Driving a vehicle or railway carriages across a wildlife sensitive region or wildlife corridor (particularly during the night time) needs to be responsible and well within the prescribed safe speed limits posted by the regulatory authorities. However, neither the departments of surface transport nor the railways or the forest department take any responsibility or concrete steps in curbing undesirable collisions with the wildlife by training drivers and making them aware to drive with utmost caution, sincerity and responsibility in the wildlife areas.

Road kills: A serious threat to global wildlife Photo: Getty Images

This lack of apathy towards the wildlife is one of the most important factors that has been promoting roadkills around the planet. In most cases, the offenders are just released without any proper criminal investigation and by paying a meager fine. As a consequence, repeat offenders take cover behind the weak and faulty investigation process and an over-burdened judicial system and continue to do the same offense without any fear of consequences.
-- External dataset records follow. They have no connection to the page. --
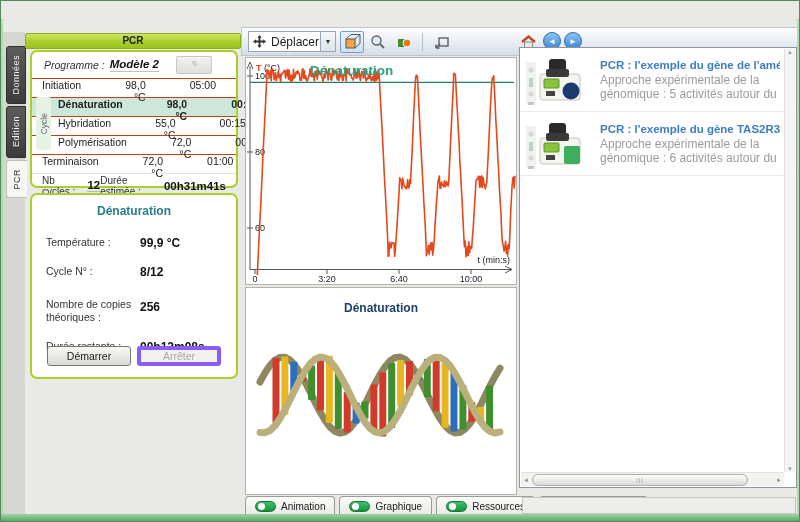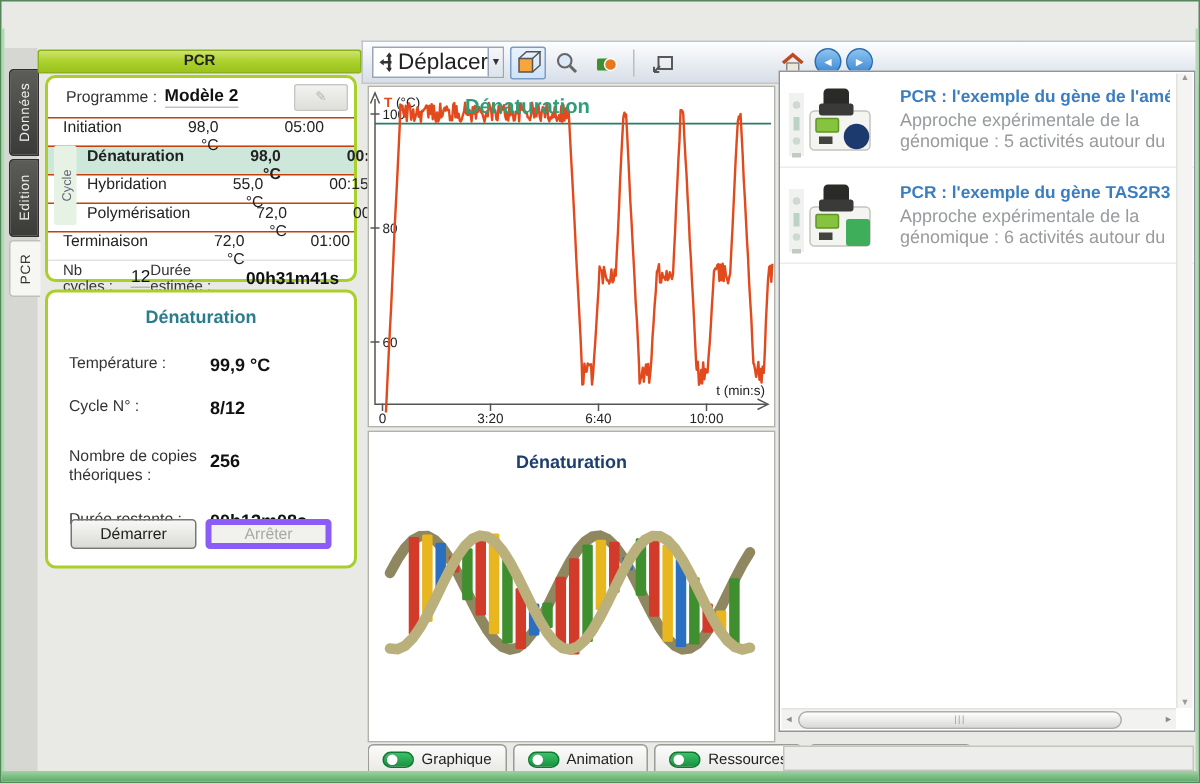--- a/index.html
+++ b/index.html
@@ -21,21 +21,21 @@
   .edge-r{position:absolute;right:0;top:18px;bottom:7px;width:2px;background:#aedbb0;}
   
   .menubar{position:absolute;left:2px;top:18px;width:794px;height:13px;background:#f5f5f3;}
   .menu-item{display:inline-block;padding:0 8px;font-size:10.5px;line-height:13px;color:#222;cursor:default;}
   .menu-item.fl::first-letter{text-decoration:underline;}
   
   .toolbar{position:absolute;left:240px;top:26px;width:558px;height:29px;box-sizing:border-box;
     background:linear-gradient(#fdfdfe,#e4e9f0 65%,#d8dee7);border:1px solid #bfc5cd;border-right:none;}
   .tool-dd{position:absolute;left:6px;top:3px;width:88px;height:21px;background:#fff;
     border:1px solid #98a6b8;display:flex;align-items:center;box-sizing:border-box;}
-  .tool-dd .dd-label{flex:1;font-size:15px;color:#222;padding-left:4px;}
+  .tool-dd .dd-label{flex:1;font-size:12px;color:#222;padding-left:4px;}
   .dd-arrow{width:14px;height:100%;border-left:1px solid #98a6b8;background:linear-gradient(#f5f7fa,#dde3ea);
     font-size:7px;color:#333;display:flex;align-items:center;justify-content:center;}
   .tbtn{position:absolute;top:3px;width:24px;height:22px;display:flex;align-items:center;justify-content:center;border-radius:2px;}
   .tbtn.pressed{border:1px solid #7a9cc8;background:linear-gradient(#eaf3fd,#cfe2f7);box-sizing:border-box;}
   .tsep{position:absolute;left:180px;top:5px;width:1px;height:18px;background:#b8bec6;}
   .navbtn{position:absolute;top:4px;width:18px;height:18px;border-radius:50%;
     background:linear-gradient(#8cc4f0,#3c86d4);border:1px solid #2a6cb0;box-sizing:border-box;
     color:#fff;font-size:8px;display:flex;align-items:center;justify-content:center;}
   .homebtn{position:absolute;top:4px;left:276px;width:20px;height:19px;display:flex;align-items:center;justify-content:center;}
   
@@ -45,37 +45,37 @@
   .side-tab span{writing-mode:vertical-rl;transform:rotate(180deg);font-size:9px;letter-spacing:.5px;}
   .st-dark{background:linear-gradient(#5c5c59,#3b3b39);color:#f2f2ef;border:1px solid #2e2e2c;}
   .st-active{background:#f6f6f3;color:#333;border:1px solid #c0c0ba;border-right:none;width:21px;}
   
   .pcr-header{position:absolute;left:24px;top:32px;width:216px;height:16px;box-sizing:border-box;
     background:linear-gradient(#cfe36a,#a9cf29 55%,#9cc21e);border:1px solid #8ab01c;border-radius:2px;
     text-align:center;font-size:10px;font-weight:bold;color:#222;line-height:14px;}
   .panel{position:absolute;background:#fff;border:2px solid #a9cf29;border-radius:7px;box-sizing:border-box;}
   .p1{left:29px;top:49px;width:208px;height:138px;}
   .p2{left:29px;top:192px;width:208px;height:186px;}
-  .prog-row{height:26px;display:flex;align-items:center;padding:0 4px 0 12px;}
+  .prog-row{height:26px;display:flex;align-items:center;padding:0 24px 0 12px;font-style:italic;}
   .prog-label{font-size:10.5px;color:#333;}
   .prog-value{font-size:11.5px;font-weight:bold;color:#111;margin-left:5px;border-bottom:1px solid #c2c2bc;padding-bottom:1px;}
   .prog-edit{margin-left:auto;width:34px;height:16px;background:linear-gradient(#f2f2f0,#dededa);
     border:1px solid #c6c6c2;border-radius:2px;color:#b4b4b0;font-size:9px;text-align:center;line-height:14px;}
   .steps{position:relative;}
   .cycle-rail{position:absolute;left:4px;top:19px;width:15px;height:53px;background:#e6f3e4;border-radius:2px;
     display:flex;align-items:center;justify-content:center;}
   .cycle-rail span{writing-mode:vertical-rl;transform:rotate(180deg);font-size:8.5px;color:#667;}
   .step-row{height:18px;display:flex;align-items:flex-start;font-size:10.5px;color:#222;border-top:1px solid #c2410c;gap:44px;}
   .step-name{flex:1;padding-left:10px;}
   .step-row.cyc .step-name{padding-left:26px;}
   .step-temp{width:52px;text-align:right;}
   .step-time{width:46px;text-align:right;padding-right:20px;}
   .step-row.hl{background:#cde8da;font-weight:bold;}
   .p1-footer{height:23px;border-top:1px solid #e2e2de;display:flex;align-items:center;font-size:10px;padding:0 10px;color:#333;}
-  .nbv{font-weight:normal;font-size:11.5px;margin-left:4px;border-bottom:1px solid #b8b8b2;color:#111;}
+  .nbv{font-weight:bold;font-size:11.5px;margin-left:4px;border-bottom:1px solid #b8b8b2;color:#111;}
   .dur-label{margin-left:auto;}
   .dur-value{font-weight:bold;font-size:11.5px;margin-left:4px;color:#111;}
   .p2-title{text-align:center;margin-top:9px;font-size:12px;font-weight:bold;color:#2a7d8c;}
   .stat-row{display:flex;align-items:flex-start;padding-left:14px;}
   .stat-label{width:94px;font-size:10.5px;color:#333;line-height:13px;}
   .stat-value{font-size:12px;font-weight:bold;color:#111;}
   .mt18{margin-top:18px;} .mt15{margin-top:15px;} .mt19{margin-top:19px;} .mt16{margin-top:16px;}
   .btn-row{position:absolute;bottom:11px;left:15px;right:15px;display:flex;justify-content:space-between;}
   .btn{width:84px;height:20px;font-size:10.5px;display:flex;align-items:center;justify-content:center;border-radius:3px;box-sizing:border-box;}
   .btn.primary{background:linear-gradient(#f8f8f6,#dadad6);border:1px solid #767672;color:#222;}
@@ -305,27 +305,27 @@
         <rect x="240.1" y="70.5" width="7" height="45.4" rx="1" fill="#3f8f2f"></rect>
         <path d="M14.0 117.4 L19.0 117.8 L24.0 115.5 L29.0 110.6 L34.0 103.5 L39.0 94.7 L44.0 84.7 L49.0 74.5 L54.0 64.6 L59.0 55.9 L64.0 48.9 L69.0 44.2 L74.0 42.1 L79.0 42.8 L84.0 46.1 L89.0 52.0 L94.0 59.9 L99.0 69.2 L104.0 79.4 L109.0 89.6 L114.0 99.0 L119.0 107.1 L124.0 113.3 L129.0 117.0 L134.0 118.0 L139.0 116.2 L144.0 111.8 L149.0 105.1 L154.0 96.5 L159.0 86.8 L164.0 76.5 L169.0 66.5 L174.0 57.5 L179.0 50.1 L184.0 44.9 L189.0 42.3 L194.0 42.4 L199.0 45.3 L204.0 50.6 L209.0 58.2 L214.0 67.3 L219.0 77.3 L224.0 87.5 L229.0 97.2 L234.0 105.7 L239.0 112.2 L244.0 116.4 L249.0 118.0 L254.0 116.8 " fill="none" stroke="#b9b07c" stroke-width="7" stroke-linecap="round"></path>
       </svg>
   </div>
 
   <div class="tabs">
     <div class="btab">
       <span class="toggle on">
           <span class="knob"></span>
         </span>
-      <span>Graphique</span>
+      <span>Animation</span>
     </div>
     <div class="btab">
       <span class="toggle on">
           <span class="knob"></span>
         </span>
-      <span>Animation</span>
+      <span>Graphique</span>
     </div>
     <div class="btab">
       <span class="toggle on">
           <span class="knob"></span>
         </span>
       <span>Ressources</span>
     </div>
     <div class="btab">
       <span class="toggle off">
           <span class="knob"></span>

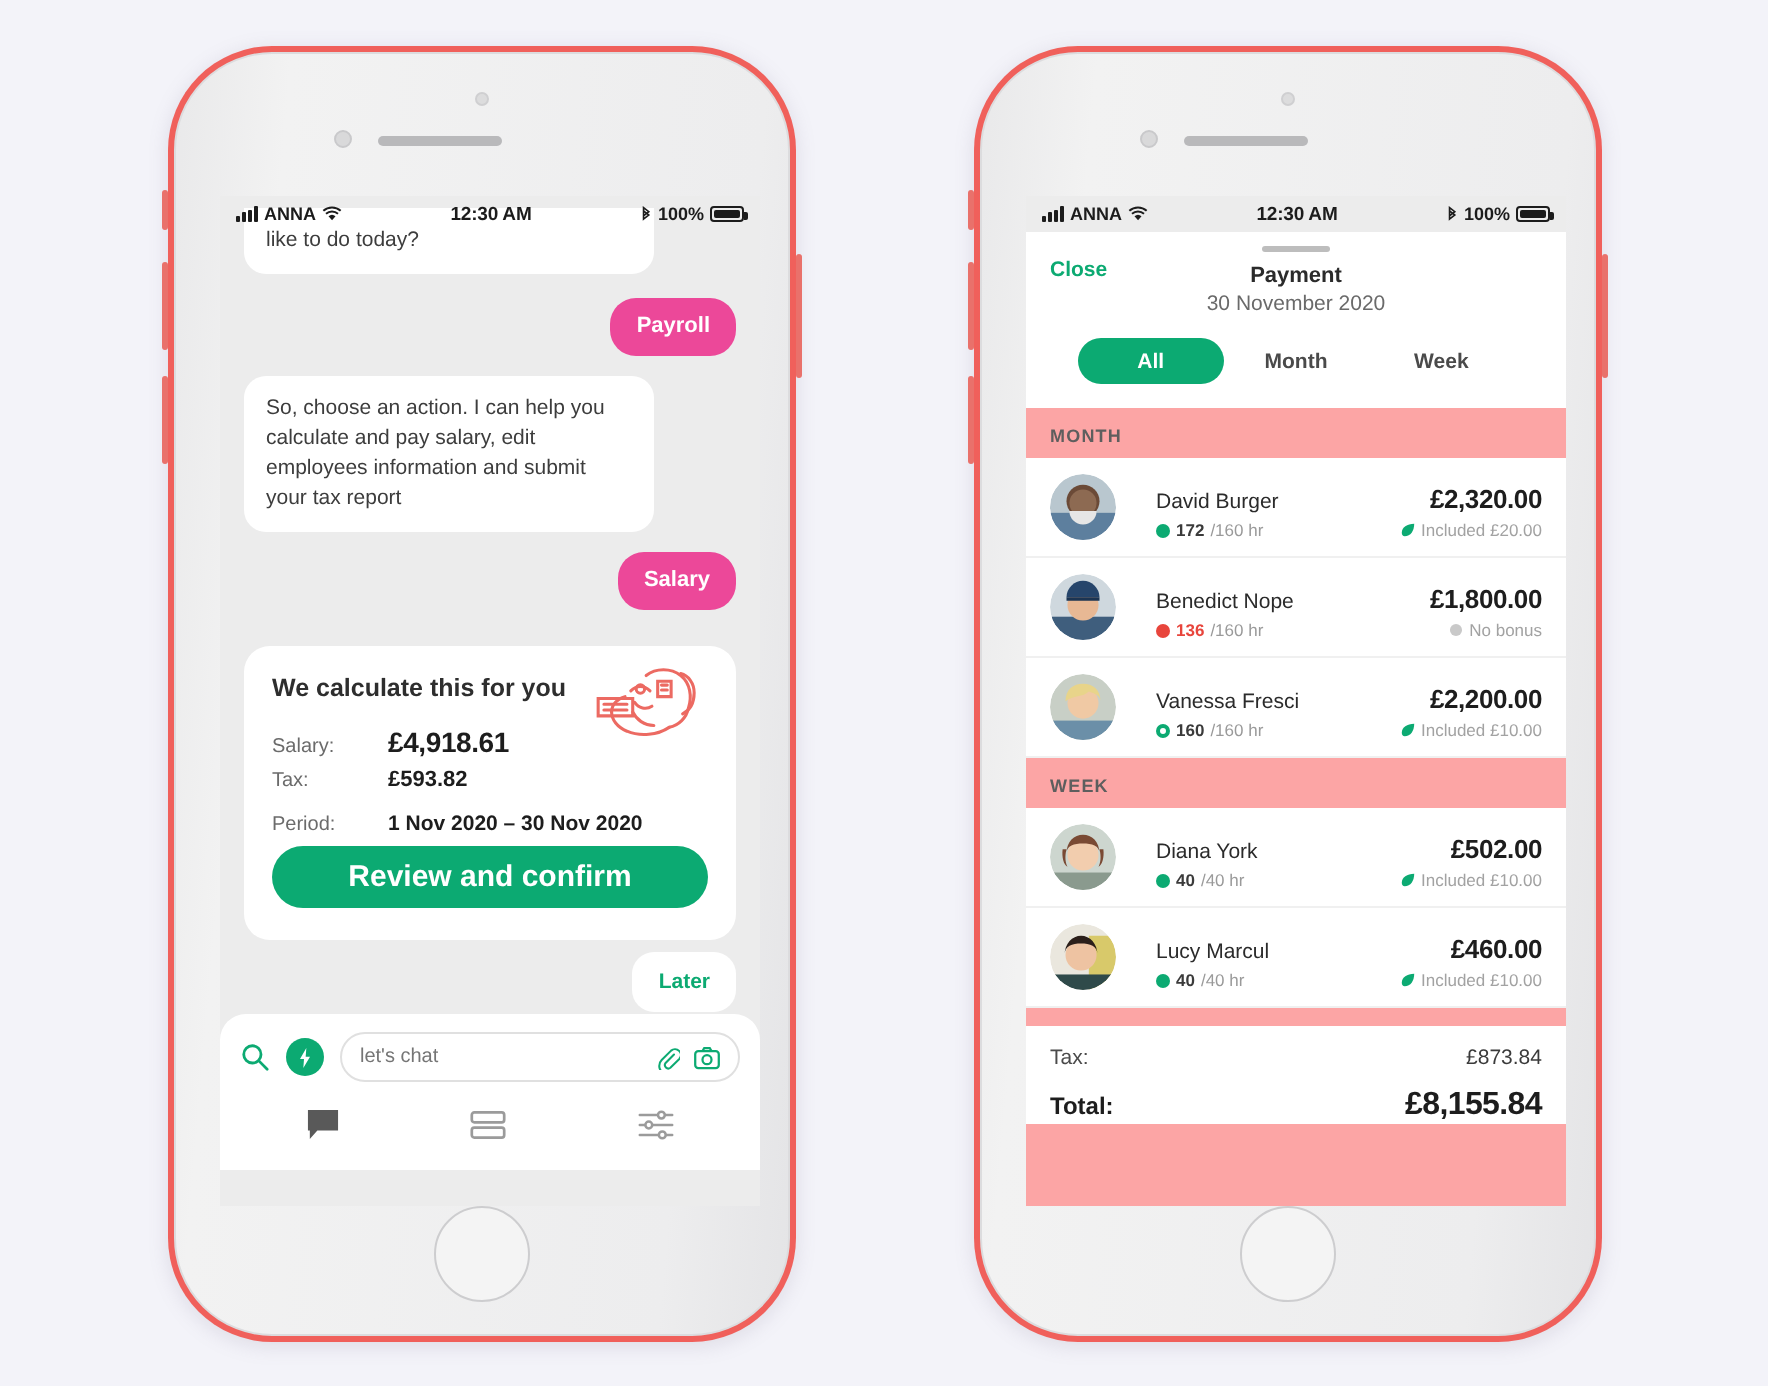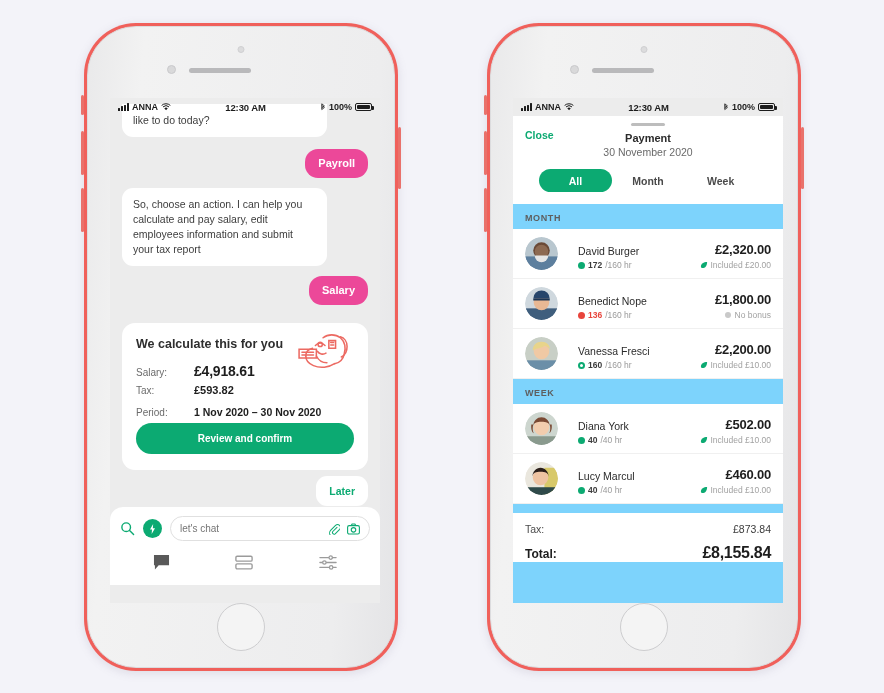--- a/index.html
+++ b/index.html
@@ -102,21 +102,21 @@
   }
   .calc-title { font-size: 12.5px; font-weight: bold; color: #2e2e2e; margin-bottom: 12px; }
   .calc-line { display: flex; align-items: baseline; margin-bottom: 5px; }
   .calc-label { width: 58px; font-size: 10px; color: #6b6b6b; }
   .calc-val-big { font-size: 14px; font-weight: bold; color: #1d1d1d; letter-spacing:-.2px;}
   .calc-val { font-size: 11px; font-weight: bold; color: #1d1d1d; }
   .calc-period { margin-top: 10px; }
   .calc-period .calc-val { font-weight: bold; font-size: 10.5px; }
   .cta {
     margin-top: 0; height: 31px; border-radius: 16px;
-    background: #0caa72; color: #fff; font-size: 10px; font-weight: bold;
+    background: #0caa72; color: #fff; font-size: 15px; font-weight: bold;
     display: flex; align-items: center; justify-content: center;
     border: none; width: 100%; cursor: pointer; font-family: inherit;
   }
   .arm-art { position: absolute; right: 12px; top: 9px; width: 62px; height: 48px; }
   .later-btn {
     background: #fff; color: #0caa72; border: none; font-family: inherit;
     font-size: 10.5px; font-weight: bold; border-radius: 11px;
     padding: 9px 13px; cursor: pointer; margin-top: 6px;
   }
 
@@ -134,21 +134,21 @@
     flex: 1; border: none; outline: none; font-size: 10px; color: #9b9b9b;
     font-family: inherit; background: transparent;
   }
   .bolt-circle {
     width: 19px; height: 19px; border-radius: 50%; background: #0caa72;
     display: flex; align-items: center; justify-content: center; flex: 0 0 auto;
   }
   .tabbar { display: flex; align-items: center; justify-content: space-around; margin-top: 13px; }
 
   
-  .sheet { height: 487px; background: #7dd3fc; position: relative; }
+  .sheet { height: 487px; background: #fca5a5; position: relative; }
   .sheet-head { background: #fff; padding: 7px 12px 10px; position: relative; }
   .grabber { width: 34px; height: 3px; border-radius: 2px; background: #bdbdbd; margin: 0 auto 6px; }
   .close-link {
     position: absolute; left: 12px; top: 13px;
     font-size: 10.5px; font-weight: bold; color: #0caa72; cursor: pointer;
   }
   .sheet-title { text-align: center; font-size: 11px; font-weight: bold; color: #2b2b2b; }
   .sheet-sub { text-align: center; font-size: 10.5px; color: #6a6a6a; margin-top: 2px; }
   .segctl {
     margin: 9px 12px 0; height: 27px; background: #fff; border-radius: 14px;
Hence, it is absolutely important to take appropriate and judicious steps to curb roadkills to protect the local wildlife. Education and awareness campaigns are necessary to make the public aware of the values of the local wildlife and their important role in the ecosystem. It is important to emphasize that if the wildlife vanishes from a vulnerable ecosystem; so will the humans in the not-so-distant future. Therefore, concrete steps are essential to reduce road and railway kills of vulnerable wildlife by imposing strict monitoring and surveillance in the forested areas and making both drivers of motor vehicles and railway carriages to travel within prescribed speed limits.

Heavy financial penalties, jail terms and service breaks or negative service records must be imposed on repeat offenders. Proper coordination between both ground staff and higher officials of the forest and surface transport departments, the railways, law enforcing agencies and local administration is important to monitor and report all cases of accidental collisions with wildlife to generate true and reliable statistics on wildlife death.

It is important to conduct environmental impact assessments in vulnerable forest habitats before the approval of any major or minor infrastructural project to understand the impact of the intended development on local wildlife and then determine the cost-benefit ratio. Sustainable development model needs to be implemented with sincerity and dedication to accommodate both ecology and economy to work hand in hand. Proper lighting of the railway tracks during night and appropriate signaling systems need to be established in forested areas for drivers to be alarmed in advance about any approaching or crossing wildlife herds.

In some instances, manual monitoring and reporting from watch towers constructed along railway tracks in forest belts at regular intervals will be necessary to curb railway collisions with unfortunate and helpless animals crossing the tracks or approaching the engine. Wildlife passes are to be established along railway tracks and highways at vulnerable locations to facilitate smooth passage of wildlife from one section of the forest to another without being killed or injured.

(The author is a Canada and India based freelance journalist specializing in global geo-political, strategic and foreign policy issues, science & technology and environment & conservation related themes.)